Asking for wage advancement increased. The study also notes that three
times more Americans would ask for a wage or payroll advance from an
employer when compared with the 2018 study. According to Instant, this
was the biggest increase from 2018 to 2022, which the EWA company
said, “further underscores the need for a solution like earned wage
access to alleviate the financial burden that many are clearly
facing.”

Impact on employee retention. According to the U.S. Bureau of Labor
and Statistics BLS), the resignation rate over the last year in the
United States has reached highs not seen since the start of the BLS’s
Job Openings and Labor Turnover Survey program in December 2000. This
recent phenomenon is commonly called the “Great Resignation.”

Employee retention is important to employers and the 2022 research
study shows that more than half (56%) of working Americans would stay
a month to over a year longer at a job if they could get immediate
access to their earned pay after each day’s work at no cost.

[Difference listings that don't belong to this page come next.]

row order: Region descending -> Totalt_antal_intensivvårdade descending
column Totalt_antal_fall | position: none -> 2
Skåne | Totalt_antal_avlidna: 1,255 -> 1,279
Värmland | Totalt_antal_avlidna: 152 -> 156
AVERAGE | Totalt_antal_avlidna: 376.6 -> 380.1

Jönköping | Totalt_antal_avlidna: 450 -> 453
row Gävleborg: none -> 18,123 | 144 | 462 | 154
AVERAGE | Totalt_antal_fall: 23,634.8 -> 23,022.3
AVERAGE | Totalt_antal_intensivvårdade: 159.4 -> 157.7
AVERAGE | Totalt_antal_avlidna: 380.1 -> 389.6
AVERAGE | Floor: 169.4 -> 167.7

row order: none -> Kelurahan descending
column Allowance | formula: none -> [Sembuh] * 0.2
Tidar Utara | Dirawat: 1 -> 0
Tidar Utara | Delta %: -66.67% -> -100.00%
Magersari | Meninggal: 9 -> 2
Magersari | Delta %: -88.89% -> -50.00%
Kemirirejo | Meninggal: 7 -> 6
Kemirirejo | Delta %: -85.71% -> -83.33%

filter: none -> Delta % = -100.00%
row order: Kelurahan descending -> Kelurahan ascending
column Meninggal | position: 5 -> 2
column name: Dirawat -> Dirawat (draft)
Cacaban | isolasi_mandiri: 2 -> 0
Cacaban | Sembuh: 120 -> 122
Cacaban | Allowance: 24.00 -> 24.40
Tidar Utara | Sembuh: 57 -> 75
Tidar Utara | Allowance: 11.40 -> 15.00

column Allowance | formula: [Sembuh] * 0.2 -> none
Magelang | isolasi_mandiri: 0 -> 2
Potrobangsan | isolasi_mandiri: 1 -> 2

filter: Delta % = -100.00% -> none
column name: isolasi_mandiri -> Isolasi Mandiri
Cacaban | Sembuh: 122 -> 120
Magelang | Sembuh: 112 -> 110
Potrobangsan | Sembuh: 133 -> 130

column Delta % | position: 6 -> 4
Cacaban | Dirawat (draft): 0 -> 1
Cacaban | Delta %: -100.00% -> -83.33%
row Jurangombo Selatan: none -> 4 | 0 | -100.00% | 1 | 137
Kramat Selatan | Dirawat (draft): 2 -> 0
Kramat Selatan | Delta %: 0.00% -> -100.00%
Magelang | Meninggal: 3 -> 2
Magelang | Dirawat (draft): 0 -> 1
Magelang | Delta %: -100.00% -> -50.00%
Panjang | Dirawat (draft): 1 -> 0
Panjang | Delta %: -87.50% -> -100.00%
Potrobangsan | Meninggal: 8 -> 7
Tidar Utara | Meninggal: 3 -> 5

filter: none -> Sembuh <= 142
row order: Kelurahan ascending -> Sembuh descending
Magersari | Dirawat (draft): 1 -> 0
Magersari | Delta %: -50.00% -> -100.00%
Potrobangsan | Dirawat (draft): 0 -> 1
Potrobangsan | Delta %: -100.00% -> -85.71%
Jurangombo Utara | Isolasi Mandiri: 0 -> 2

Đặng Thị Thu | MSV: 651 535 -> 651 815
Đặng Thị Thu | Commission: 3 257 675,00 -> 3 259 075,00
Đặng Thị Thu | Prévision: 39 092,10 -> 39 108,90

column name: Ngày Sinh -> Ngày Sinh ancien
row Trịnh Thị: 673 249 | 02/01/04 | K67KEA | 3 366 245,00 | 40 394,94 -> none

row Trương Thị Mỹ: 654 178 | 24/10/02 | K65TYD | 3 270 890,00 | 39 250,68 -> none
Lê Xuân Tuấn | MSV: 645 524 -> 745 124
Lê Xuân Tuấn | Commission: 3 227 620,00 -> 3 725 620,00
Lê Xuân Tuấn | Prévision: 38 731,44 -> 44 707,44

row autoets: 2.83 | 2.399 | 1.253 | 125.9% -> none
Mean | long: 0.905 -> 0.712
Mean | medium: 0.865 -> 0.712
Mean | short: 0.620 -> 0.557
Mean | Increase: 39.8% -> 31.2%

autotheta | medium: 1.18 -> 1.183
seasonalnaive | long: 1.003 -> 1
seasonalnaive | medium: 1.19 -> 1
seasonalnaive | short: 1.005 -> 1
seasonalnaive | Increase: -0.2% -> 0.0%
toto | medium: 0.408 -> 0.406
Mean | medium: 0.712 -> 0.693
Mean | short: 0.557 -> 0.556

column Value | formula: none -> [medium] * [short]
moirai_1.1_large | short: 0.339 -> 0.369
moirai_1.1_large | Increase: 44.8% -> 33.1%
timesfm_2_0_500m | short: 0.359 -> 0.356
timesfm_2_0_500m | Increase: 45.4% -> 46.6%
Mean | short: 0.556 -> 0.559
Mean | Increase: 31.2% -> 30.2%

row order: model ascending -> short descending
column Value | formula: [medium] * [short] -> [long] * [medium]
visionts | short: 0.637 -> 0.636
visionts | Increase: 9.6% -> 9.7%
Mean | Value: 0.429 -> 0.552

More employer benefits. One of the questions asked what an individual
would be likely to do if an employer offered immediate access to a
portion of their earned pay after every day’s work at no cost? And as
stated earlier, some 70% of those polled said they would recommend the
employer to friends, family, or others looking for a job. Other
feedback from this question shows that:

67% of respondents would see a long career with that employer;
69% of respondents would stay longer with that employer;
69% of respondents would pick up additional shifts or work more
optional days; and
72% of respondents would feel valued and appreciated at such a job.

EWA is universally appealing; younger generations are a bit more
interested. The study shows that 79% of all working Americans would be
more interested in applying for a job that pays them the same day they
work, which is 30% points greater than the 2018 study. However,
Millennials (84%) and Generation Z (87%) workers showed more interest
in applying for a job that pays them the same day that they work.